A joke indeed. But not a funny one. This isn’t simply a question of human rights. It’s a question of life or death.

When one considers the genocidal tragedies that the U.N. has failed to address, a notable and ignominious trend becomes apparent. Namely, the U.N.’s utter failure to resolve these tragedies. Rwanda, Bosnia, and Syria are now sorry examples of the U.N.’s embarrassing inadequacy. More ominously for the world, the forces arrayed against the collective international community in each of those crisis scenarios were comparatively weak. To have prevented genocide, then, would not have required some extraordinary feat but rather the observation that the U.N. charter was being shredded and that a credible response was possible. Instead, either by inherent dysfunction of callous choice, the U.N. sat idle and accepted avoidable massacres and misery. No wonder that so few Uighur Muslims have any confidence that the U.N. will now take up their cause with energy. They rightly believe that the U.N. will choose to bend the knee in pursuit of new donations from the Chinese Communist Party. Beijing, after all, sees U.N. favor as a cheap and easy way to paper over its human rights atrocities.

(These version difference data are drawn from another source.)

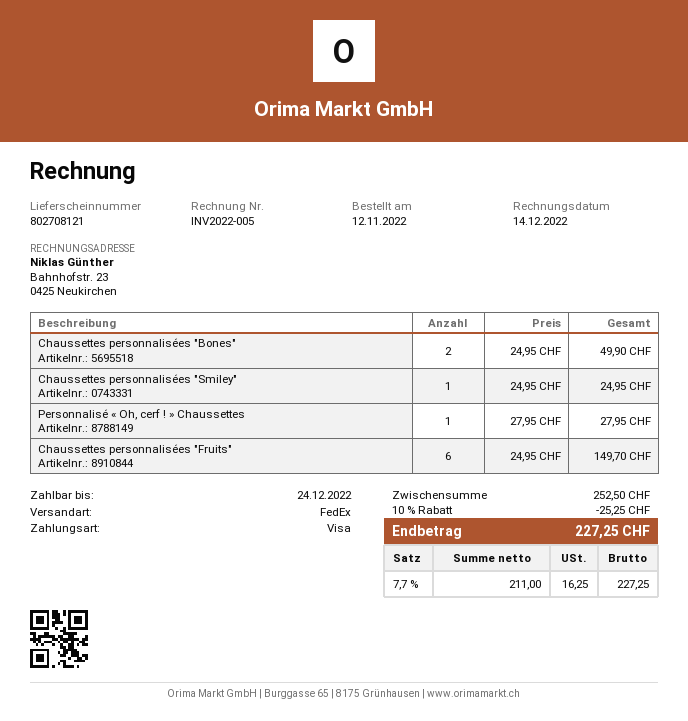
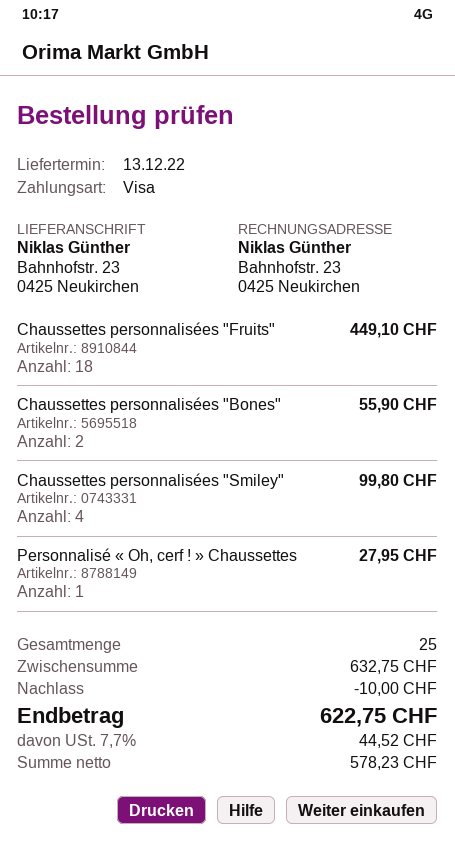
Chaussettes personnalisées "Bones": 2 for 49.90 -> 2 for 55.90
Chaussettes personnalisées "Smiley": 1 for 24.95 -> 4 for 99.80
Chaussettes personnalisées "Fruits": 6 for 149.70 -> 18 for 449.10
subtotal: 252.50 -> 632.75
discount: 25.25 -> 10.00
net: 211.00 -> 578.23
tax: 7.7% = 16.25 -> 7.7% = 44.52
total: 227.25 -> 622.75

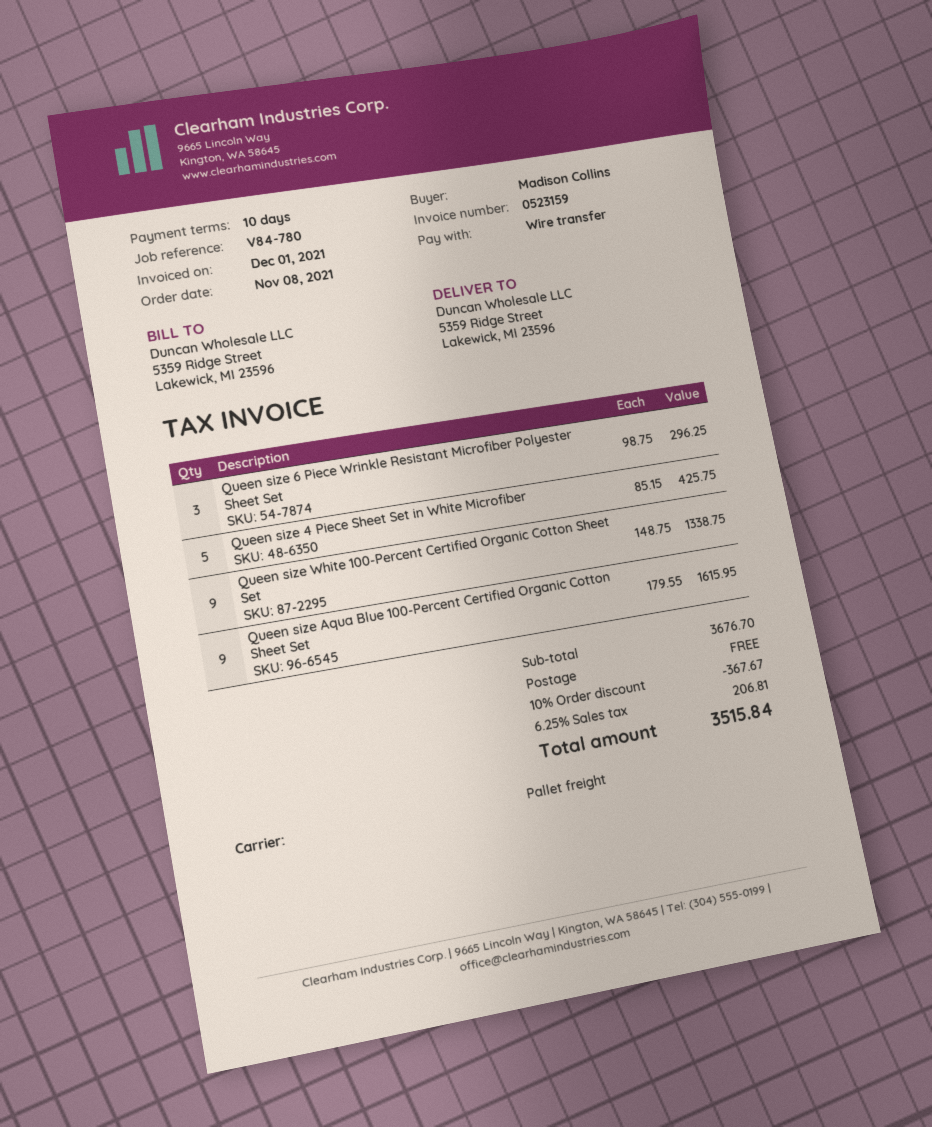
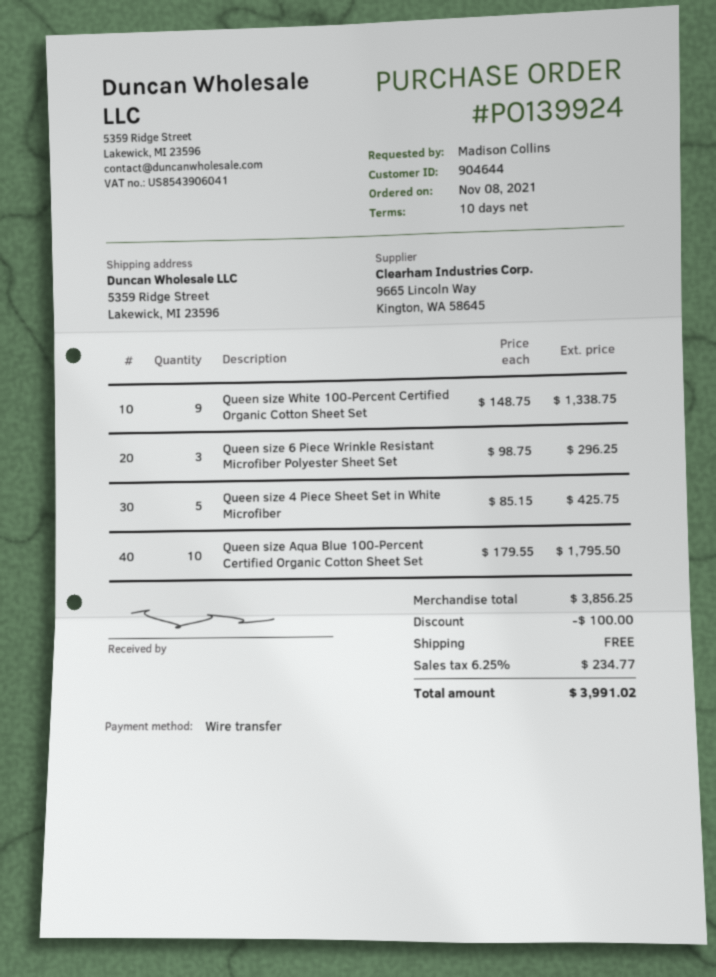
Queen size Aqua Blue 100-Percent Certified Organic Cotton Sheet Set: 9 x 179.55 = 1615.95 -> 10 x 179.55 = 1795.50
subtotal: 3676.70 -> 3856.25
discount: 367.67 -> 100.00
tax: 6.25% = 206.81 -> 6.25% = 234.77
total: 3515.84 -> 3991.02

But the challenges go beyond human rights. In the face of repeated and successively increasing Iranian breaches of nuclear arms agreements, the U.N. sits idle. In the face of escalating Chinese circumvention of North Korean sanctions, the U.N. sits idle. U.N. officials like to blame the U.N. Security Council’s permanent members for these issues. But the truth is that the U.N. itself is to blame. Its leaders, now and before, have failed to address the broken structures that sit at the heart of their organization. They should act. But they won’t. They’re happy instead to make speeches and then return to the extensive and expensive budgets afforded to all U.N. staffers. It is extraordinary, for example, that so much of the U.N.’s money continues to be spent in New York City and Geneva rather than out in the field where it might, just might, save lives and make the world a slightly better place.

The U.N. doesn’t deserve many birthday presents. Not this year, at least. And likely not next year.